AWS HPC Blog

Dataset of protein-ligand complexes now available in the Registry of Open Data on AWS

by Deva Priyakumar, Beryl Rabindran, Alex Iankoulski, Prathit Chatterjee, Rakesh Srivastava, Ramanathan Sethuraman, Vladimir Aladinskiy, and Yusong Wang on in High Performance Computing Permalink Share

Dataset of protein-ligand complexes now available in the Registry of Open Data on AWSThis post was contributed by U. Deva Priyakumar, Rakesh Srivatsava, Prathit Chatterjee, Vladimir Aladinskiy, Ramanathan Sethuraman, Yusong Wang, Alex Iankoulski, and Beryl Rabindran

Today, we’re excited to announce the release of a comprehensive dataset featuring molecular dynamics (MD) trajectories for over 16,000 protein-ligand complexes (PLCs). This dataset, now available on AWS as part of the Registry of Open Data on AWS, encapsulates time-resolved data on atomic and molecular interactions within each protein-ligand system.

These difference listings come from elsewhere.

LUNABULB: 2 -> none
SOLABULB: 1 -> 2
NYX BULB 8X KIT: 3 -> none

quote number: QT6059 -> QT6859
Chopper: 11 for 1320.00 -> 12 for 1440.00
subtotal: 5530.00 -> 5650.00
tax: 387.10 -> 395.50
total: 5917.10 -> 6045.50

This represents a valuable resource for research at the intersection of machine learning and structural biology. This dataset can be applied to addressing essential challenges in modern drug design, potentially aiding the discovery of new therapeutics.

Why is this needed?

The rapid advancement of computing technologies, particularly artificial intelligence (AI), has revolutionized various domains, including drug discovery. Curated datasets are crucial for developing reliable, generalizable, and accurate models for practical applications.

However, generating experimental data on a large scale is a cost-prohibitive and arduous process. On the other hand, simulations have proven extremely valuable in life sciences and help to compensate for the lack of experimental studies. To address this need, teams from IIIT-Hyderabad, Intel, AWS, and Insilico Medicine (AWS-IIITH-Intel-Insilico – AI3), collaborated to perform massive physics-based calculations on about 20,000 protein-ligand complexes (PLCs).

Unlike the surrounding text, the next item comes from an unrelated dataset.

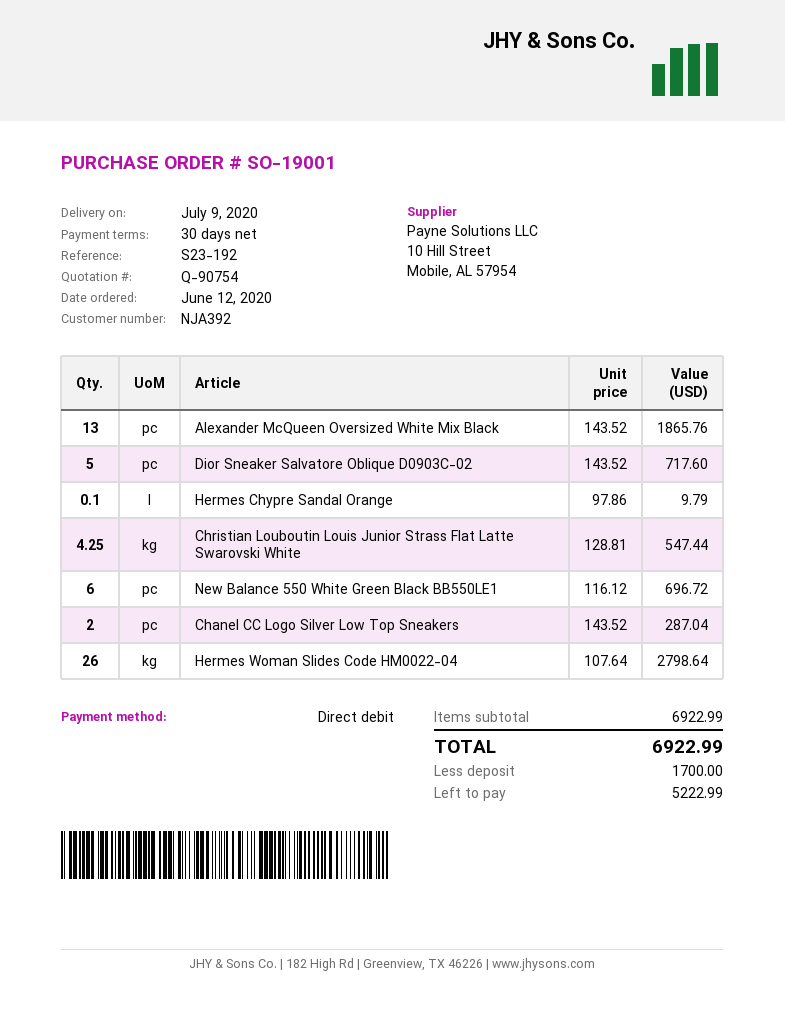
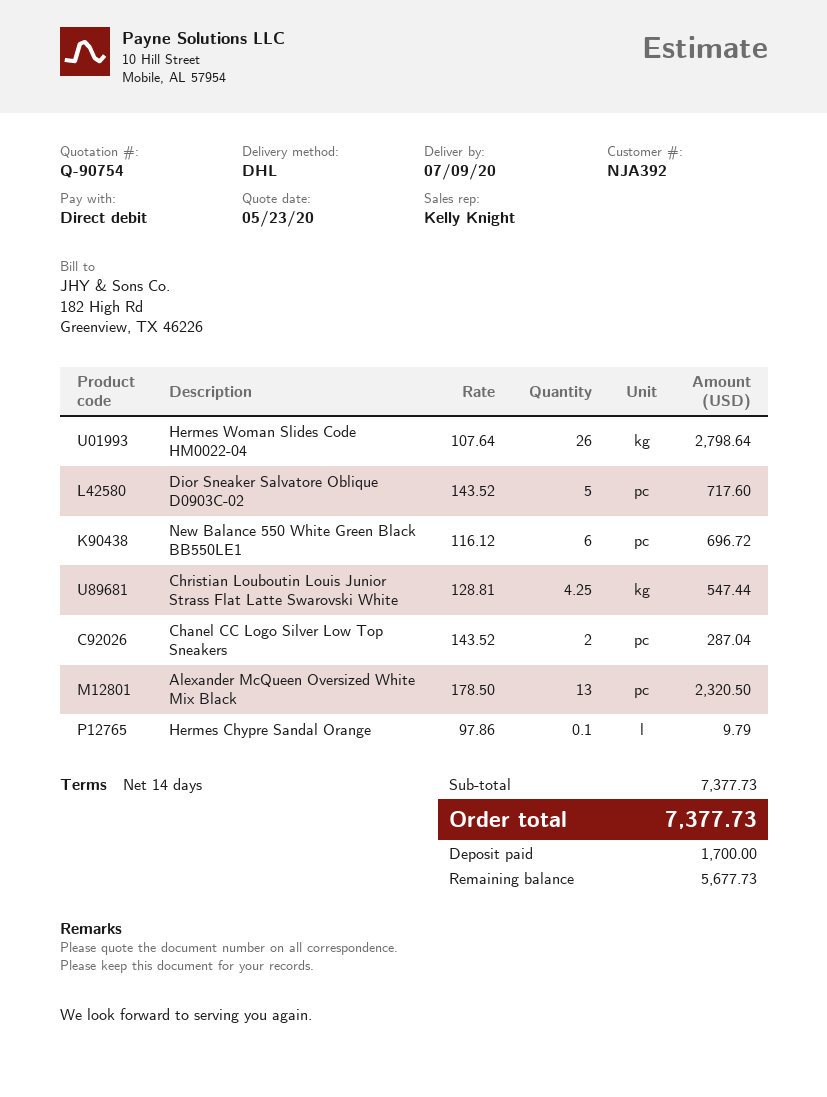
payment terms: 30 days -> 14 days
Alexander McQueen Oversized White Mix Black: 13 x 143.52 = 1865.76 -> 13 x 178.50 = 2320.50
subtotal: 6922.99 -> 7377.73
total: 6922.99 -> 7377.73
balance: 5222.99 -> 5677.73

This generated dataset provides dynamic, data-enriched protein-ligand coordinates and can be instrumental for training machine-learning solutions, such as artificial neural networks, to predict various aspects of ligand-protein binding.

Available now

The AI3 dataset is now accessible to the public at no cost through the AWS Open Data Sponsorship Program. AWS users will not need to pay transfer fees or long-term storage costs to access this data, or to maintain a personal copy of this data. By democratizing access to the PLC data through this collaboration, we aim to inspire innovation in computational drug discovery, thereby transform health outcomes around the world.

What’s included

The AI3 dataset contains molecular dynamics snapshots and binding energy estimates, along with individual energy components, computed for 16,692 PLCs from RCSB PDB (Research Collaboratory for Structural Bioinformatics Protein Data Bank, 2023).

The code bases come from IIIT-H (for initial input preparations), AWS (for undertaking all-atomistic simulations in GROMACS simulations package, followed by MMPBSA calculations), and Insilico Medicine (for undertaking Alchemical calculations). They have been publicly released in a GitHub repository.

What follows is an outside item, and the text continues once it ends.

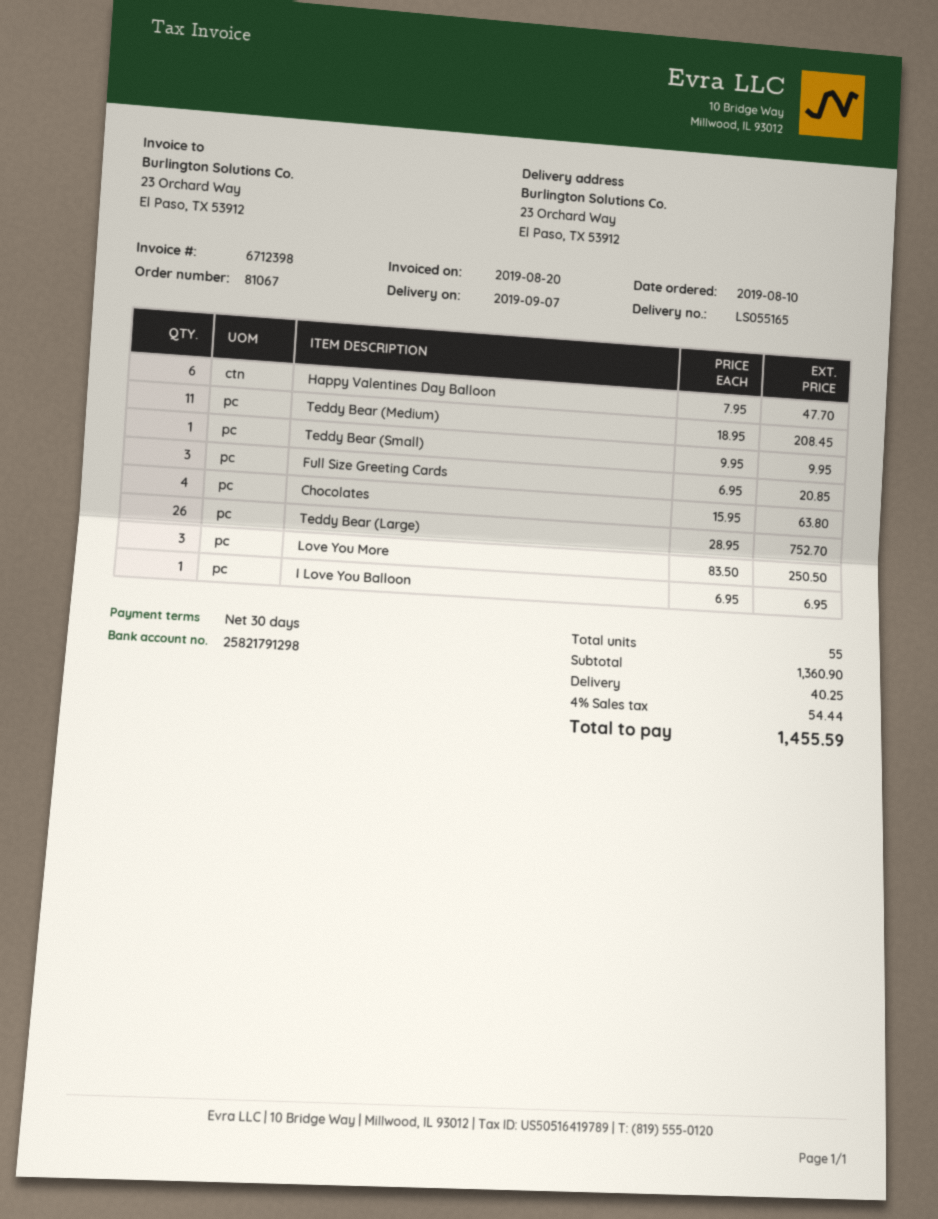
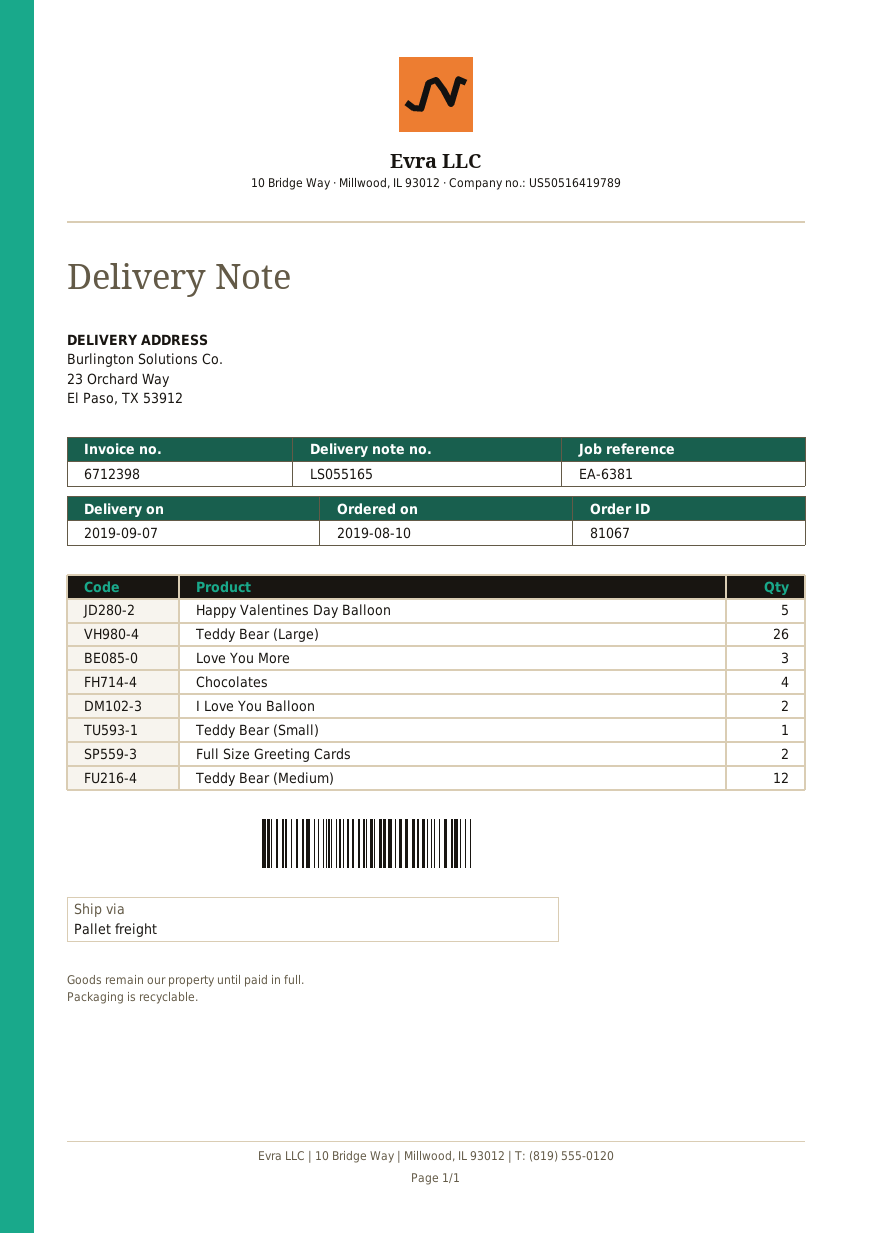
Happy Valentines Day Balloon: 6 -> 5
Teddy Bear (Medium): 11 -> 12
Full Size Greeting Cards: 3 -> 2
I Love You Balloon: 1 -> 2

As a next step, the team plans to augment the dataset by adding 10 metastable intermediates for each original PLC – making 200,000 PLC conformations in total. We will write about this again when the work is complete.

How we generated this data

Simulation of a large number of PLCs on a molecular level requires vast computational resources. Using GROMACS, a single PLC can be simulated on one compute instance using either multiple GPUs or multiple Intel Xeon CPU cores.

Depending on the number of atoms in the PLC (within a range from a few thousand to 500,000) it takes between 2 and 12 hours to complete a single run. Simulating hundreds to hundreds of thousands of PLCs goes beyond the boundaries of a single compute instance. Individual PLCs can, however, be simulated independently, making it possible to run these in parallel.

We designed the technology stack for this architecture for performance optimization and cost-efficiency, and aimed for execution times measured in hours or days. We used Intel Xeon CPUs to minimize cost and facilitate both vertical and horizontal scaling – only possible because of the large selection and availability of Amazon Elastic Compute Cloud (Amazon EC2) instance types based on Intel architectures.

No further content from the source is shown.